# Beretta A400 Xtreme



## Woadie (Apr 18, 2015)

I've been looking at them for a while and I was wondering if anyone has heard if they fixed the problem with jamming on 3 1/2 shells?


----------



## dom (Apr 19, 2015)

I've never had a problem with 3.5 shells


----------



## jwillingham3703 (Apr 19, 2015)

My brothers a400 cycles them pretty well


----------



## Woadie (Apr 19, 2015)

Thanks for the replies.  I've been reading a lot about them for a while and the only issue that seems to come up is the cycling on 3 1/2 loads.   I assume they fixed it.  I hope so, cause I'm about ready to pull the trigger and get one.


----------



## Arrow3 (Apr 19, 2015)

I have never had it jam on any load...


----------



## jwillingham3703 (Apr 20, 2015)

Do it you won't regret it I love my beretta


----------



## dom (Apr 20, 2015)

certainly will not regret it. It's a sweet shooter! It is incredible how low the recoil is.


----------



## Woadie (Apr 20, 2015)

Is there any specific way to break it in?  I know with my SBE II, it has a three dram equivalent.  Is there any guideline like that?


----------



## dom (Apr 21, 2015)

if i remember correctly you're supposed to shoot 100 rounds of 1oz loads or something. so yes, there is a specific break in requirement in the owners manual.


----------



## emusmacker (Apr 21, 2015)

It's gas operated not inertia like Benelli.  So the Beretta don't need to be broken in.  Mine cycles every load, everytime.


----------



## Woadie (Apr 21, 2015)

Ok good deal.   Thanks for all the information guys.  I appreciate it.


----------



## Marine (May 17, 2015)

Mine jammed on its first trip to Arkansas. Sent it back and 6 months later they returned with a new piston. That fixed the problem but left a bad taste in my mouth. It shoots and cycles great now.


----------



## Woadie (May 18, 2015)

What was wrong with the Piston?


----------



## Woadie (Jun 1, 2015)

Well, I pulled the trigger and got the A400 Xtreme.  Can't wait to take it out and shoot it.


----------



## dom (Jun 2, 2015)

congrats on a great gun. read your owners manual. there is technically a break in period using specific load sizes...


----------



## Woadie (Jul 19, 2015)

Well I finally got out and shot my new A400.  It is a smooth shooter.  I was shooting 2 3/4 loads.  I had a couple of hang ups, but I'm hoping that was just from being the first time out.  After about 50 rounds it was shooting just fine.


----------



## Arrow3 (Jul 19, 2015)

Marine said:


> Mine jammed on its first trip to Arkansas. Sent it back and 6 months later they returned with a new piston. That fixed the problem but left a bad taste in my mouth. It shoots and cycles great now.

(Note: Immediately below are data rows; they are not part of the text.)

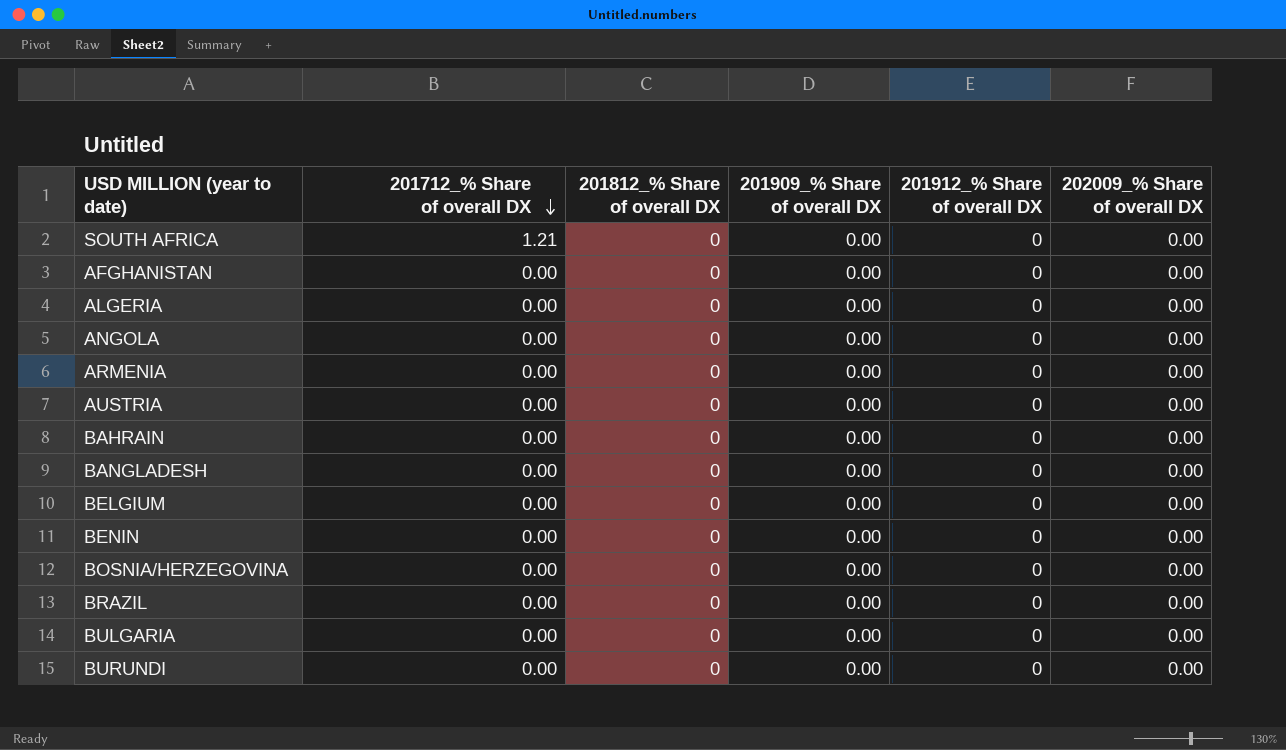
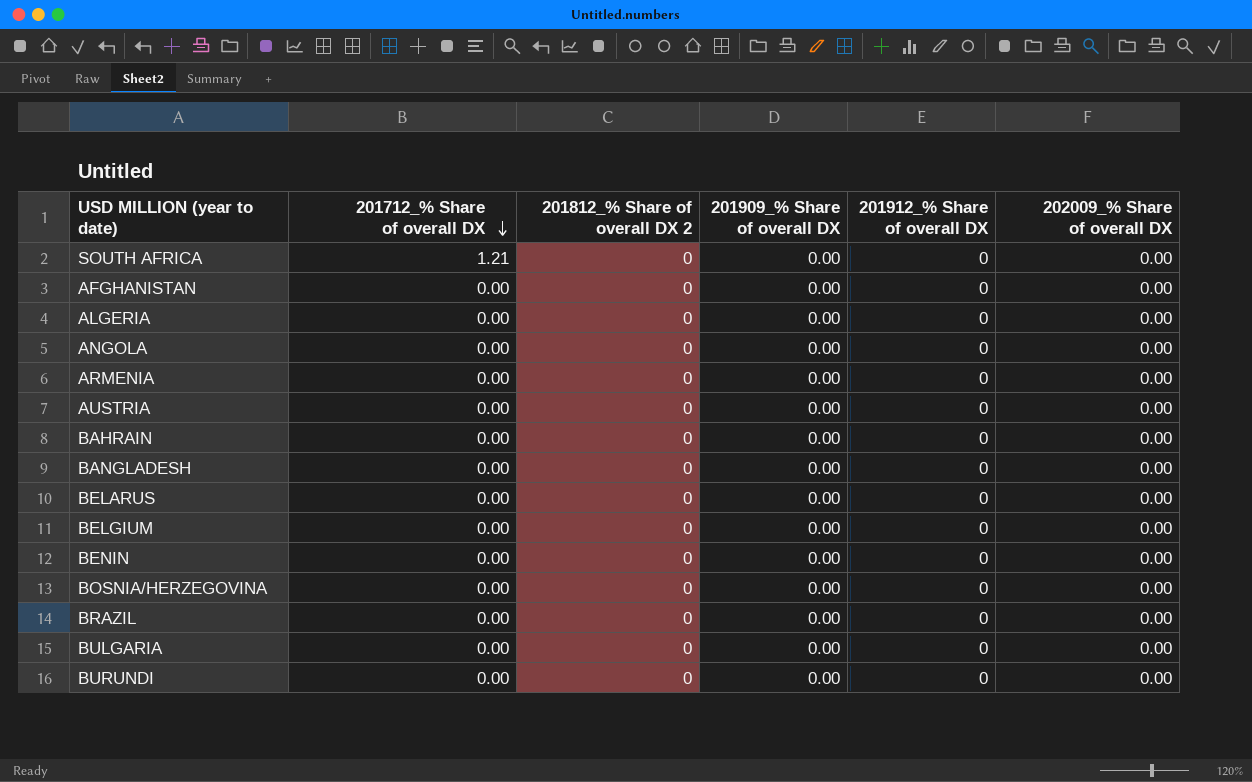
column name: 201812_% Share of overall DX -> 201812_% Share of overall DX 2
row BELARUS: none -> 0.00 | 0 | 0.00 | 0 | 0.00

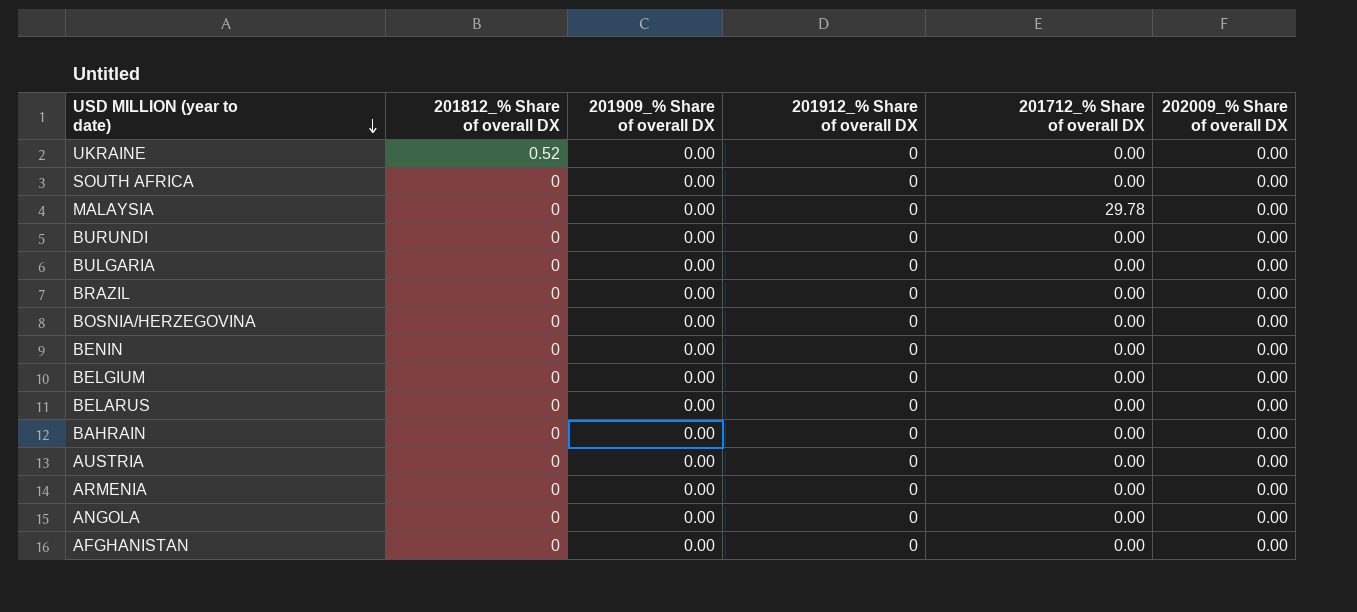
row order: 201712_% Share of overall DX descending -> USD MILLION (year to date) descending
column name: 201812_% Share of overall DX 2 -> 201812_% Share of overall DX
column 201712_% Share of overall DX | position: 2 -> 5
row ALGERIA: 0.00 | 0 | 0.00 | 0 | 0.00 -> none
row BANGLADESH: 0.00 | 0 | 0.00 | 0 | 0.00 -> none
row UKRAINE: none -> 0.52 | 0.00 | 0 | 0.00 | 0.00
SOUTH AFRICA | 201712_% Share of overall DX: 1.21 -> 0.00
row MALAYSIA: none -> 0 | 0.00 | 0 | 29.78 | 0.00

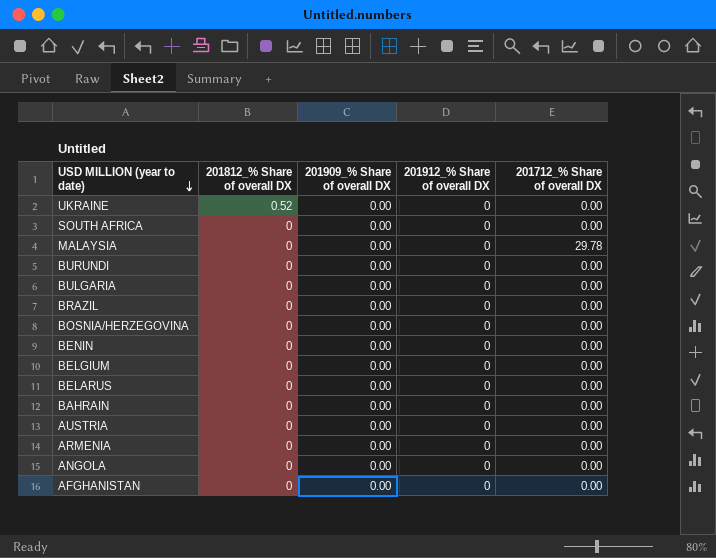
column 202009_% Share of overall DX | position: 6 -> none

I had some problems with mine too in the beginning and the customer service was the worse I've ever encountered in the outdoor industry.


----------



## Uptonongood (Jul 20, 2015)

Did you clean your new shotgun before taking it shooting?  Always a good idea with a new gun.


----------



## dom (Jul 20, 2015)

Woadie said:


> Well I finally got out and shot my new A400.  It is a smooth shooter.  I was shooting 2 3/4 loads.  I had a couple of hang ups, but I'm hoping that was just from being the first time out.  After about 50 rounds it was shooting just fine.

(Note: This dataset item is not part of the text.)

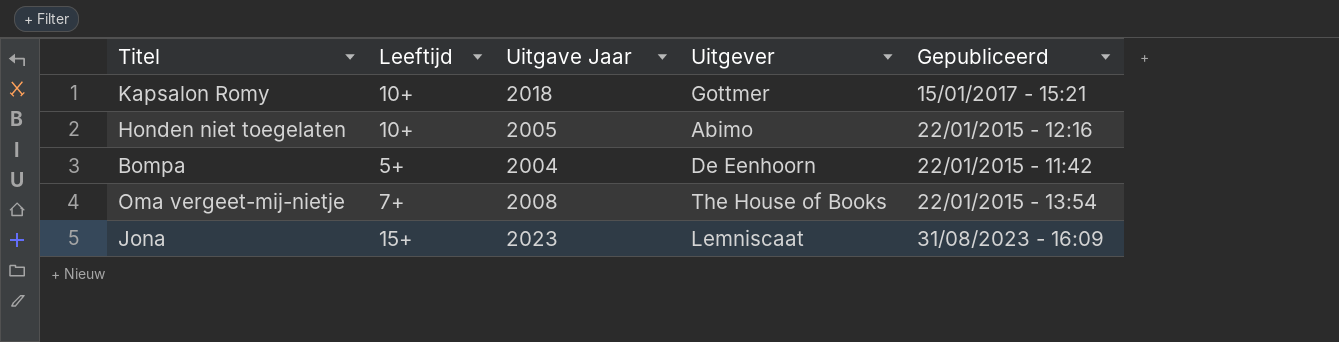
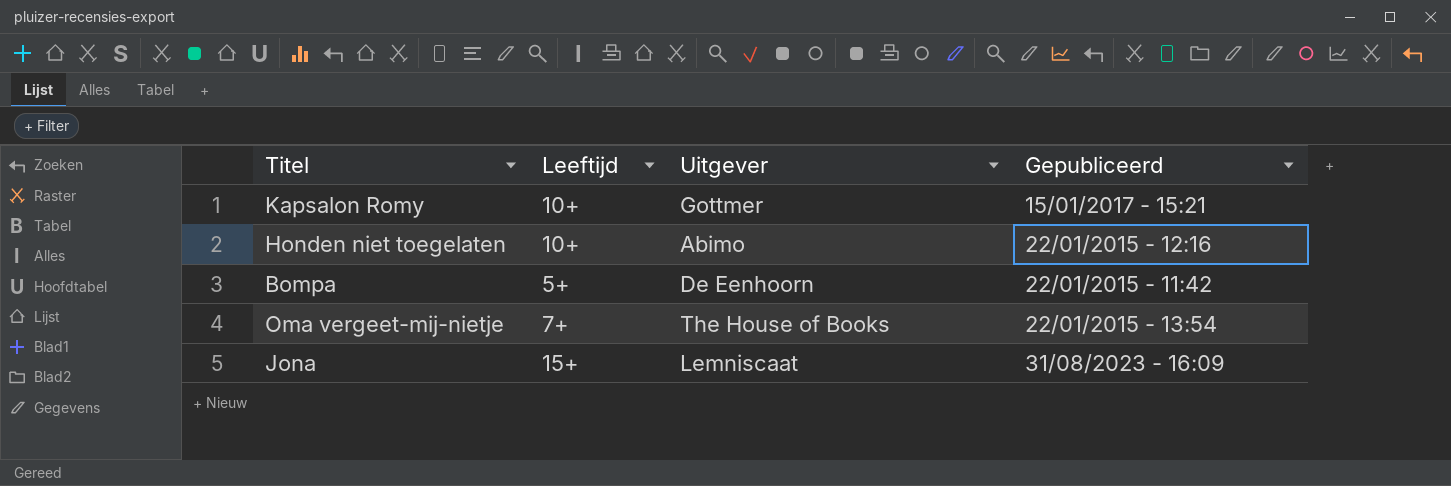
column Uitgave Jaar | position: 3 -> none

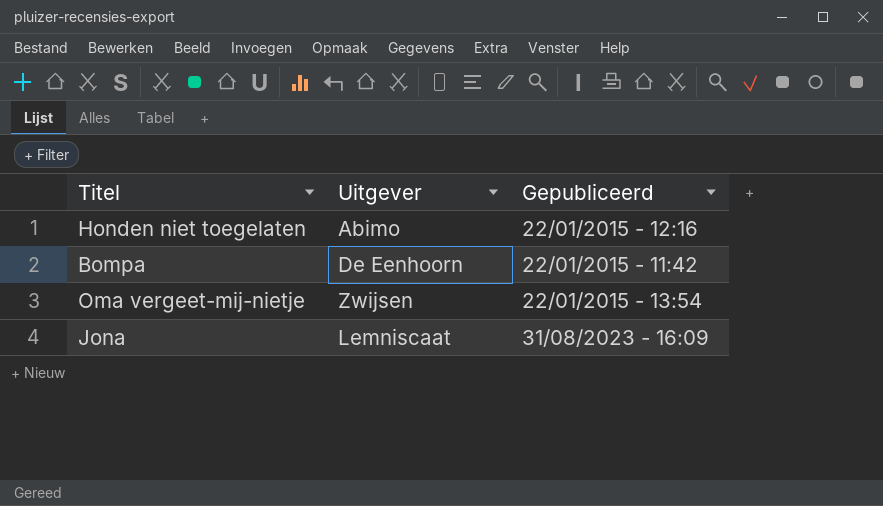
column Leeftijd | position: 2 -> none
row Kapsalon Romy: 10+ | Gottmer | 15/01/2017 - 15:21 -> none
Oma vergeet-mij-nietje | Uitgever: The House of Books -> Zwijsen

my buddy had the same problem. Shot 50 more. cleaned it and hasnt jammed since.


----------



## Woadie (Jul 20, 2015)

I already cleaned it when I first got it, and I cleaned it right after I got back from shooting on Sunday.  I'm going to take it out again with the same loads to see if it does it again.  The main problem was that it wasn't cycling a new shell in after the shot.


----------



## Woadie (Jul 28, 2015)

Well I went and shot again on Sunday.  It seemed to shoot a lot better.  I only had three hang ups out of 100.  I took it back and cleaned everything on the gun.  I took out the trigger mechanism, pulled out the piston and cleaned everything.  The piston was absolutely filthy.  When I took it out, it was completely black.  By the time I was finished, it was chrome.  Maybe next time I won't have any hang ups.  Also, I'm only shoot 2 3/4 dove loads so I'm not too worried since I shoot 3 and 3 1/3" shells for ducks and geese.


----------



## Flaustin1 (Jul 29, 2015)

See that would bother me.  BAD!  If I bought a 1400.00 gun that was supposed to shoot 2.75 -3.5" shells, it dang sure better do it.


----------



## wray912 (Jul 29, 2015)

yall gotta clean new guns (shotguns pistols everything) like its been submerged is salt water...the grease they use from the factory is so thick its a wonder theyll shoot at all with it in them


----------



## Woadie (Jul 29, 2015)

I'm hoping that it just needs a break in period.  I'm also hoping that since I cleaned the piston, it will cycle better the next time I take it out.  Hopefully it will continue on this trend of less hang ups the more I shoot it.  If not I'll have to try out the legendary (awful) customer service.


----------